All indications are that the Reserve Bank’s MPC is also concerned with interest rates globally, local interest rates will come under pressure if US interest rates rise faster than expected, or by more than expected.

If the interest rate cycle has indeed turned as expected, there will be a small benefit for money market investors who will see marginally higher returns.

Should interest rates continue to rise, indebted and unemployed consumers will be placed under even more financial pressure, particularly when combined with increased utility and fuel prices. According to Statistics South Africa, the country’s unemployment rate hit a new high of 34.9% in the third quarter.

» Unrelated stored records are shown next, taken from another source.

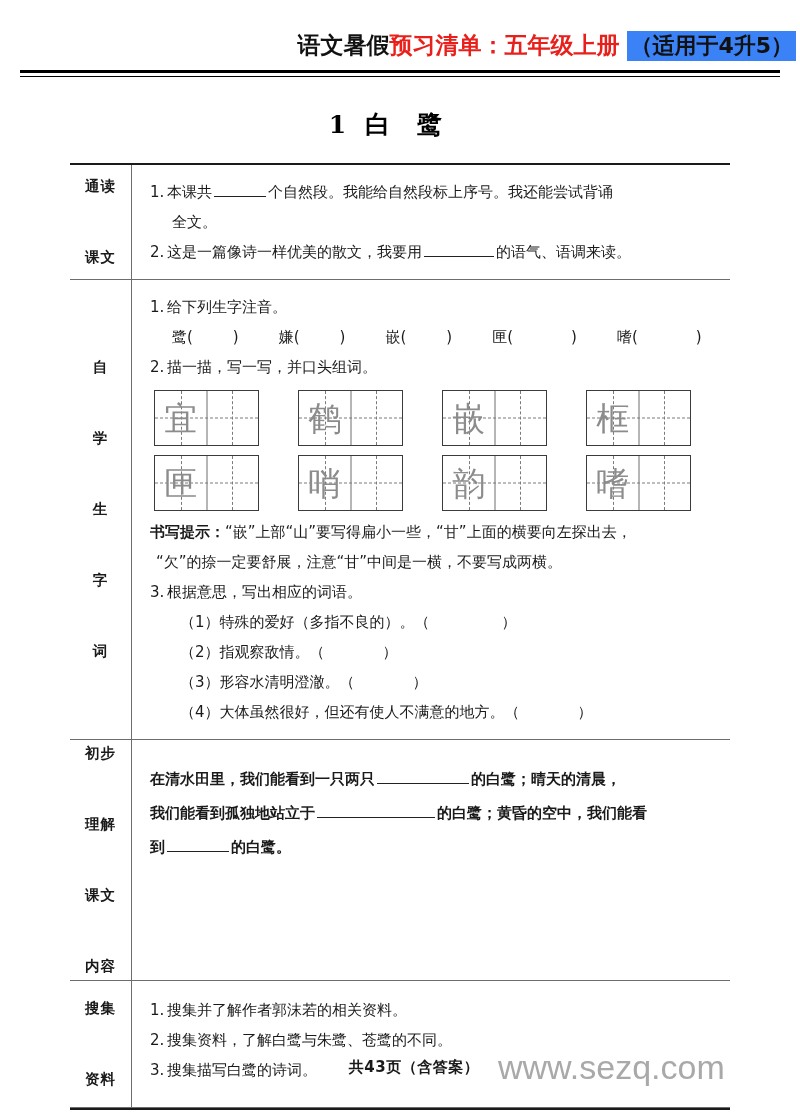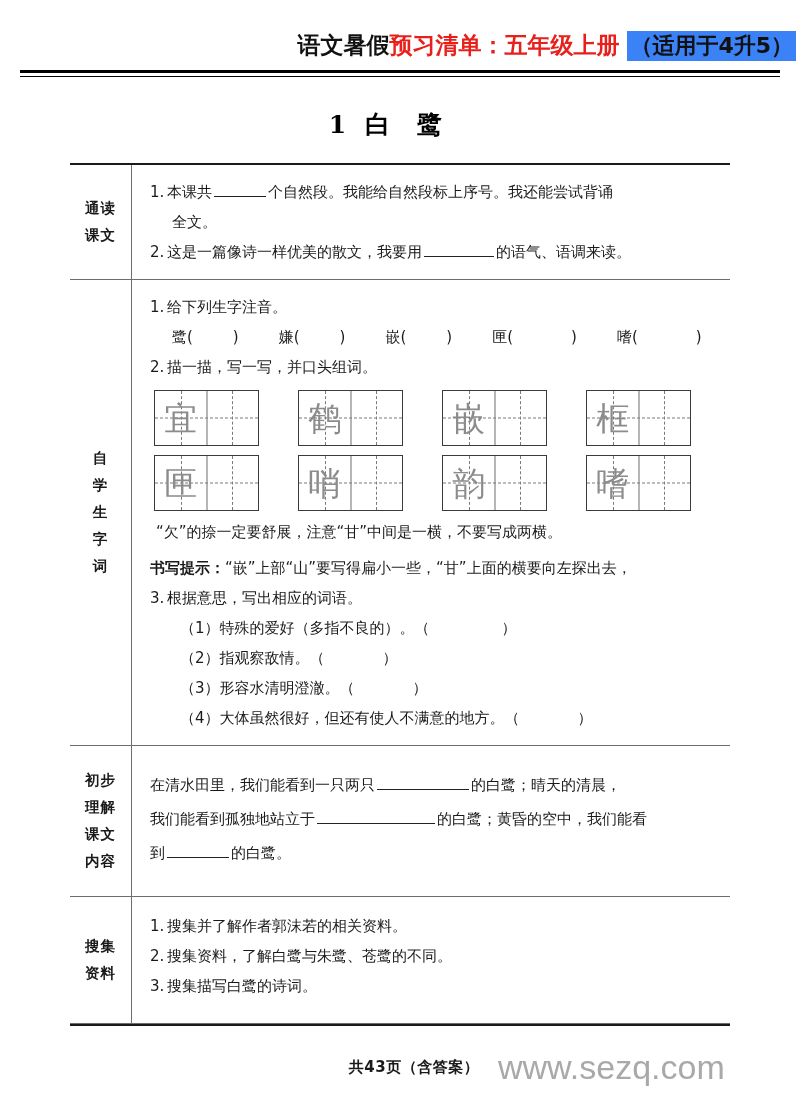--- a/index.html
+++ b/index.html
@@ -113,6 +113,7 @@
     border-right: 1px solid #6d6d6d;
     box-sizing: border-box;
     color: #1a1a1a;
+    gap: 44px;
   }
   .label-cell.tall { font-weight: bold; }
   .label-cell .lbl-line { white-space: nowrap; letter-spacing: 1px; }

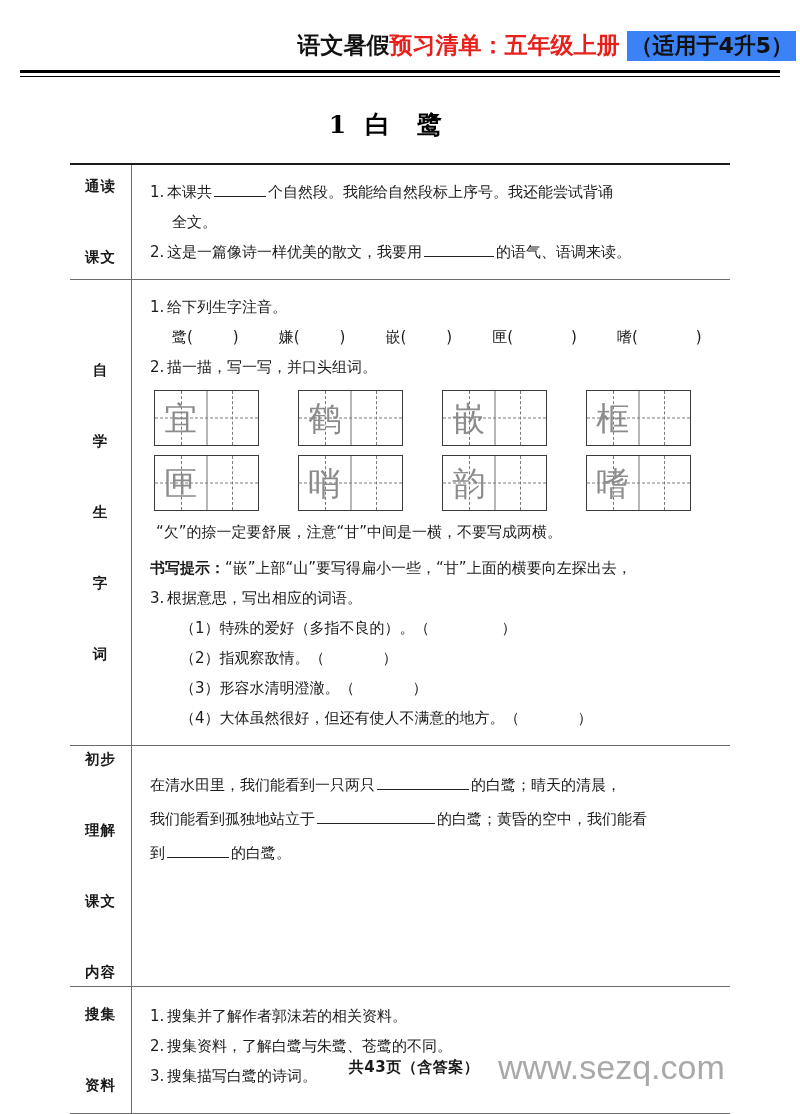--- a/index.html
+++ b/index.html
@@ -331,10 +331,10 @@
         </div>
       </div>
 
-      <span class="hint l2">“欠”的捺一定要舒展，注意“甘”中间是一横，不要写成两横。</span>
       <span class="hint">
         <span class="hint-title">书写提示：</span><span>“嵌”上部“山”要写得扁小一些，“甘”上面的横要向左探出去，</span>
       </span>
+      <span class="hint l2">“欠”的捺一定要舒展，注意“甘”中间是一横，不要写成两横。</span>
 
       <span class="item">
         <span class="n">3.</span><span>根据意思，写出相应的词语。</span>

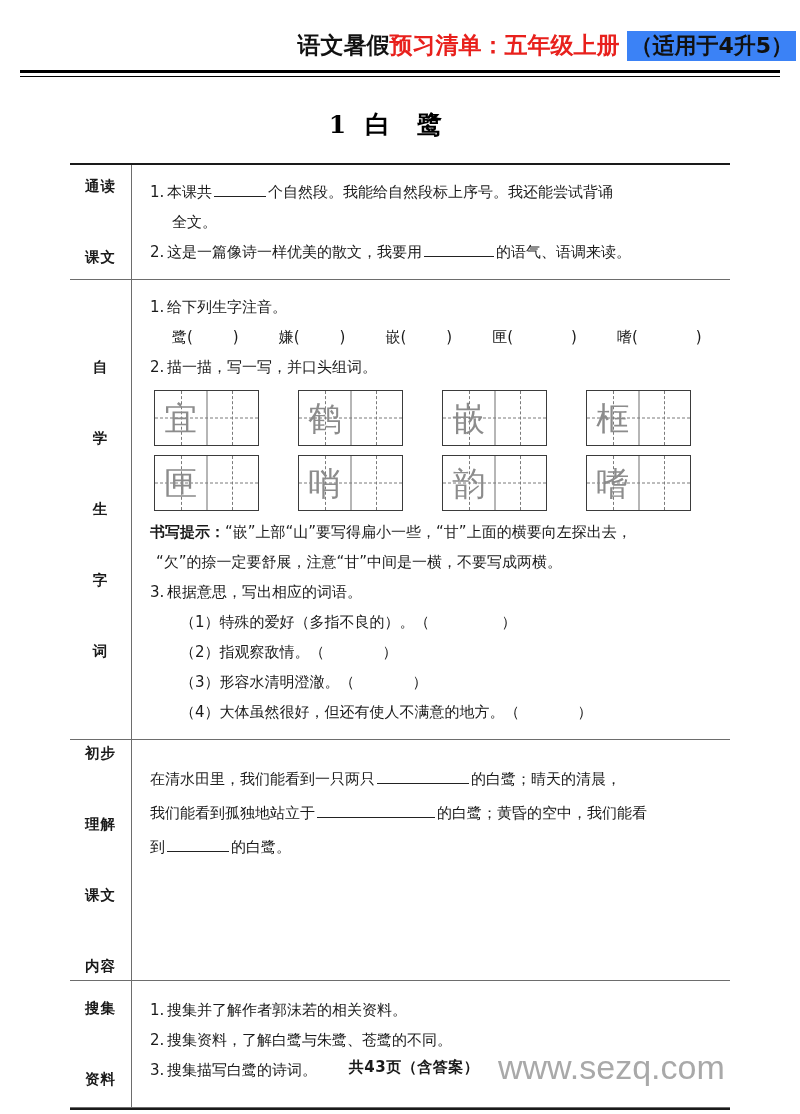--- a/index.html
+++ b/index.html
@@ -361,7 +361,7 @@
       <span class="lbl-line">课文</span>
       <span class="lbl-line">内容</span>
     </div>
-    <div class="body-cell" style="padding-top:22px;padding-bottom:26px;">
+    <div class="body-cell" style="padding-top:22px;padding-bottom:26px;font-weight:bold;">
       <span class="para">
         <span>在清水田里，我们能看到一只两只</span><span class="blank" style="width:92px"></span><span>的白鹭；晴天的清晨，</span>
       </span>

The unemployment figures are even more concerning under the expanded definition which includes discouraged jobseekers. Under this definition, unemployment has risen to an alarming 46.6%. The youth unemployment rate is currently 66.5%. The fact that close to half the economically active population is jobless is a worrying indicator of the health of the economy. Rising interest rates certainly don’t auger well for this sector of the population.

Predictions, however, are just that. It is only with hindsight that we will really understand whether the current inflation is structural or transitory and will recede in time.